SEI in 2026: Scripts, Strategies, and Open Questions
At any given time, the Script Encoding Initiative has upwards of a dozen research projects in progress, aimed at including new scripts in the Unicode Standard. Because each script presents its own technical, historical, and community-specific questions, it can be difficult to see the shape of the work as a whole. What follows here is an overview of our planned near-term work by region: the scripts under investigation, the collaborators involved, and the kinds of decisions we’re navigating as we identify the right approaches for encoding these scripts.
Africa
| Script | Region | Period | Languages | Script Type | Collaborators | Status |
|---|---|---|---|---|---|---|
| Masaba | Mali | 1930 to Present | Bambara | syllabary | Oreen Yousuf | Revision nearly ready 2024 Proposal |
| Minim Dag Noore | Burkina Faso | 2006 to Present | Mooré | alphabet | Oreen Yousuf | Revision nearly ready 2025 Proposal |
| Ndiko Jonam | Kenya | 2009 to Present | Luo languages | alphabet | Oreen Yousuf | Revision under review 2025 Proposal |
| N’ti | Mali, Republic of Congo, Ivory Coast | 1985 to Present | Soninke | alphabet | Ibrahima Ceesay, Oreen Yousuf | Revision under review 2025 Proposal |
| Odùduwà | Benin, Nigeria | 2016 to Present | Yoruba | alphabet | Vyshantha Simha, Oreen Yousuf | Revised proposal planned 2025 Proposal |
The majority of the scripts we’re tackling from Africa are new inventions.
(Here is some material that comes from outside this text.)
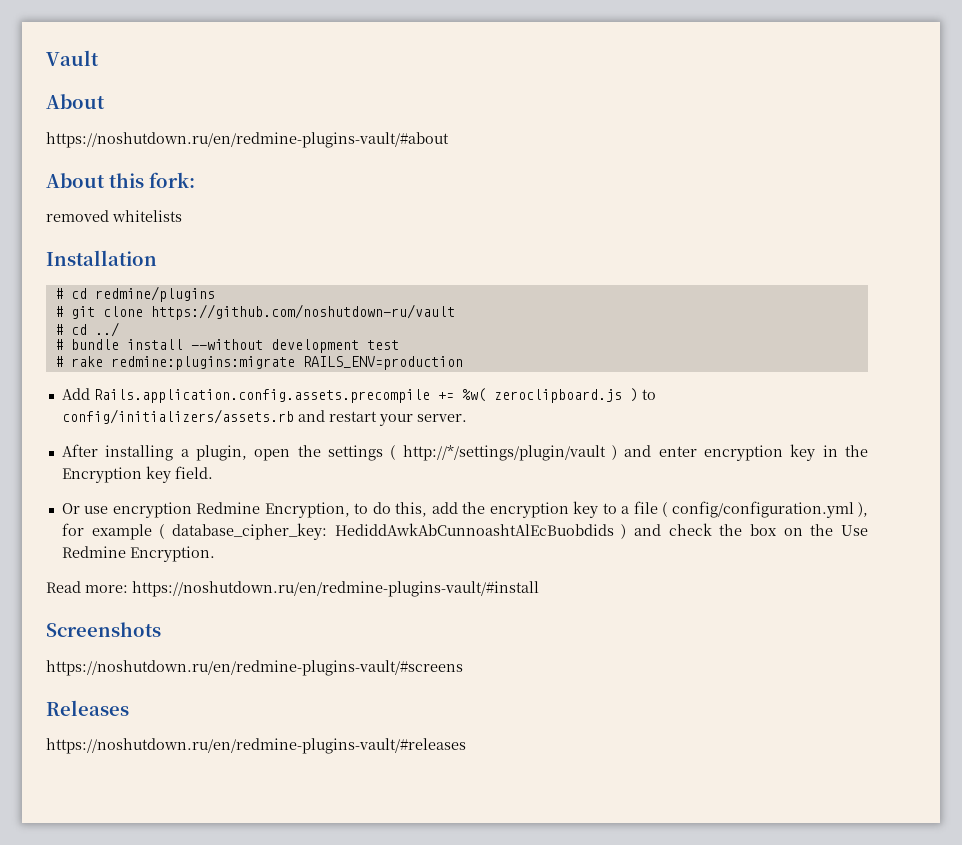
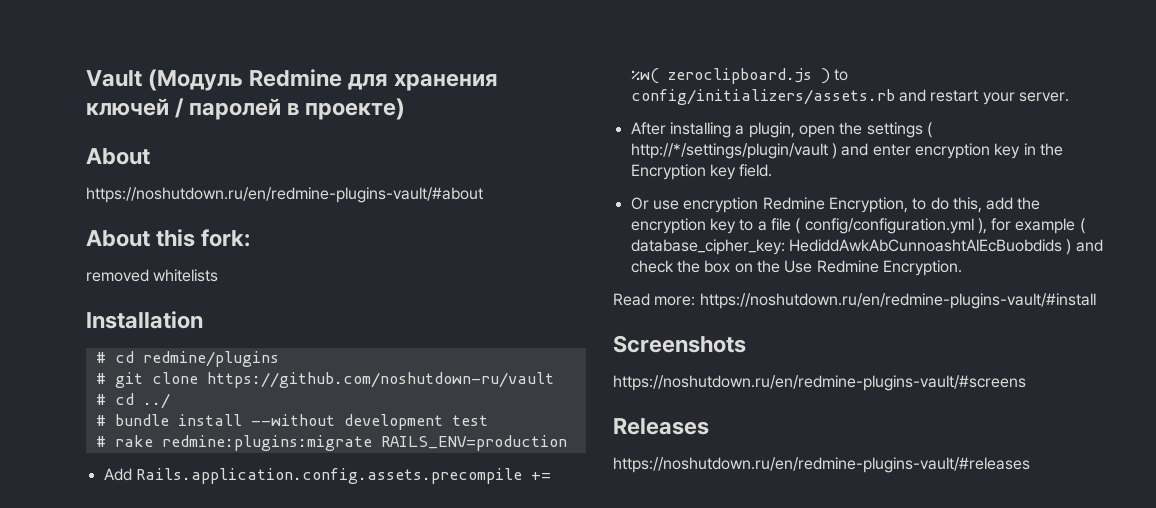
(99, 58) none -> [148,69,499,91] [86,98,406,120] (Модуль Redmine для хранения ключей / паролей в проекте)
They range from Masaba, invented just under a century ago, to Odùduwà, invented in 2016. For such scripts, the challenge is to demonstrate two things: stability, that the characters’ shapes and meanings have remained consistent over time, and adoption, that the script has been embraced by a user community.
While it’s easy to group these uniformly under the umbrella of “modern neographies,” or newly-invented scripts, in fact the scripts vary quite a bit in intention and use. A script like Masaba is used by a few hundred people in rural villages – perhaps suggesting minimal adoption at first glance. However, it seems to have been used continuously since its invention, certainly outliving the creator, and for some of its users, is the only script with which they are literate. This suggests a high level of success in carrying out what the script was intended to do.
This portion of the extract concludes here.